3.1 Improvement of the Faster R-CNN
In this research, significant enhancements have been made to the Faster R-CNN framework to improve its performance in high-resolution image analysis. The primary improvement involves replacing the original VGG16 feature extraction module with an advanced ResNet50 model, which is seamlessly integrated with an FPN. This combination forms the backbone of the revamped network, significantly enhancing its feature extraction efficiency. With the increased dimensions of input images, the RPN has been tailored to process feature maps from layers P3 to P6, ensuring efficient inference times for larger image sizes.
However, a challenge was encountered in precisely detecting smaller objects, such as screws, within this framework. To overcome this, the P2 layer has been strategically incorporated into the network architecture. Furthermore, a guided feature refinement method has been implemented at the P2 layer, specifically designed to accelerate the inference process. This approach markedly improves the network’s ability to detect and process smaller objects with high accuracy, a critical requirement for analyzing high-resolution images.
The updated structure of the Faster R-CNN network is detailed in a figure included in the documentation. This illustration highlights the extensive enhancements integrated into the existing framework, showcasing the commitment to advancing object detection technology in complex and high-resolution imaging scenarios. The structure of the enhanced Faster R-CNN, referred to as GFRF R-CNN, is depicted in Fig. 2.
This research introduces the AdvResNet50, a refined feature extraction network within the Faster R-CNN framework, specifically tailored to address the challenges of complex backgrounds and variable lighting conditions in power line imagery. The modifications to the original residual network (ResNet) [26], now termed AdvResNet, are designed to enhance the detection of high-resolution components in such challenging environments. The modifications made are illustrated in Fig. 3. Key improvements include:
The residual network’s bottleneck structure has been modified. It starts with a 1 × 1 convolution that expands the feature map’s dimensionality, followed by a 3 × 3 depth-wise convolution [27] for feature extraction. The process concludes with another 1 × 1 convolution, returning to the feature map’s original dimensions. This design allows the 3 × 3 convolution to handle a larger number of channels, facilitating the extraction of a more diverse range of information. The depth-wise convolution ensures that the parameter count remains manageable.

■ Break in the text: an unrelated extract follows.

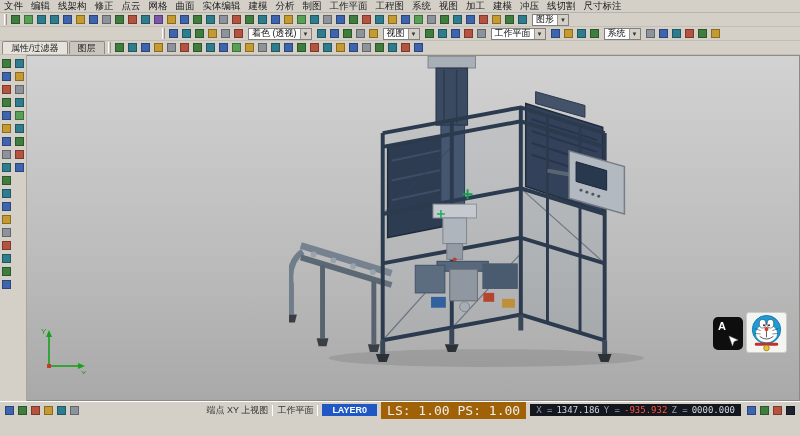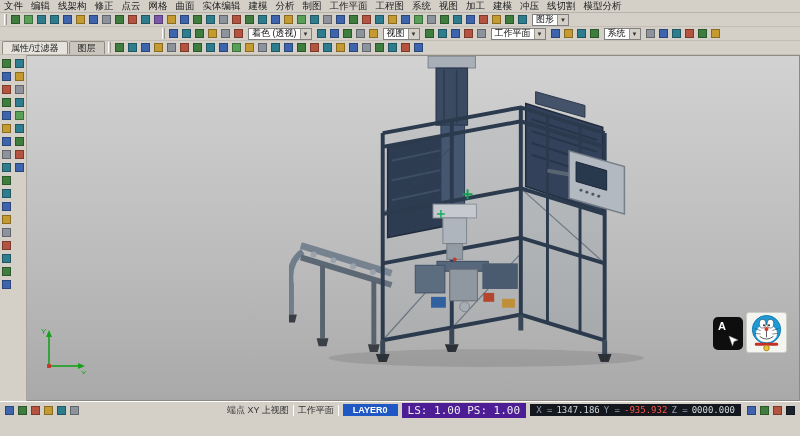"模型分析" span.menu-item { text: 模型分析 -> 尺寸标注 }
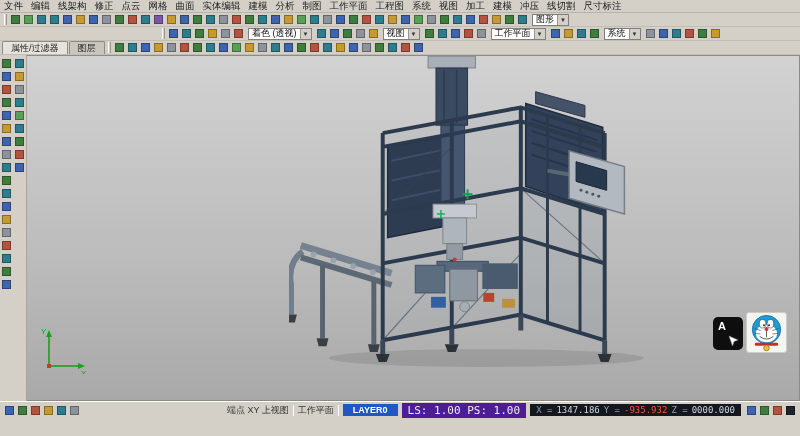"LS: 1.00 PS: 1.00" .scale-chip { background: #4c1d95 -> #a16207; font-size: 11px -> 13px }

The architecture diverges from the traditional method of stacking identical modules by incorporating three distinct types: initial, middle, and final. Each stage of the residual network is composed of an initial block, several middle blocks, and a final block. The initial block omits the ReLU activation from the main path, allowing negative signals to propagate. The middle block repositions the ReLU layer to the beginning of the main branch, altering the sequence of components without increasing the network’s parameter complexity. Additionally, in the middle block, an SE (Squeeze-and-Excitation) [28] module has been added, employing channel attention mechanisms to enhance the model’s sensitivity to channel features, which is beneficial for extracting key information. The final block, building on the middle block, adds a Batch Normalization (BN) and ReLU layer to the main path. This ensures stage-wise information normalization and enhances the network’s capacity for non-linear learning.
These strategic enhancements, in conjunction with the FPN, form a powerful feature extraction system. This system is adept at detecting high-resolution components in power line images, effectively navigating the complexities of diverse backgrounds and lighting variations.
In this research, a novel GFR method is introduced to enhance the detection of small objects in high-resolution images, particularly focusing on the P2 layer of the RPN within the Faster R-CNN framework. This method is specifically designed to address the challenges posed by small objects, such as screws, which are often overlooked due to their minimal presence in high-resolution images.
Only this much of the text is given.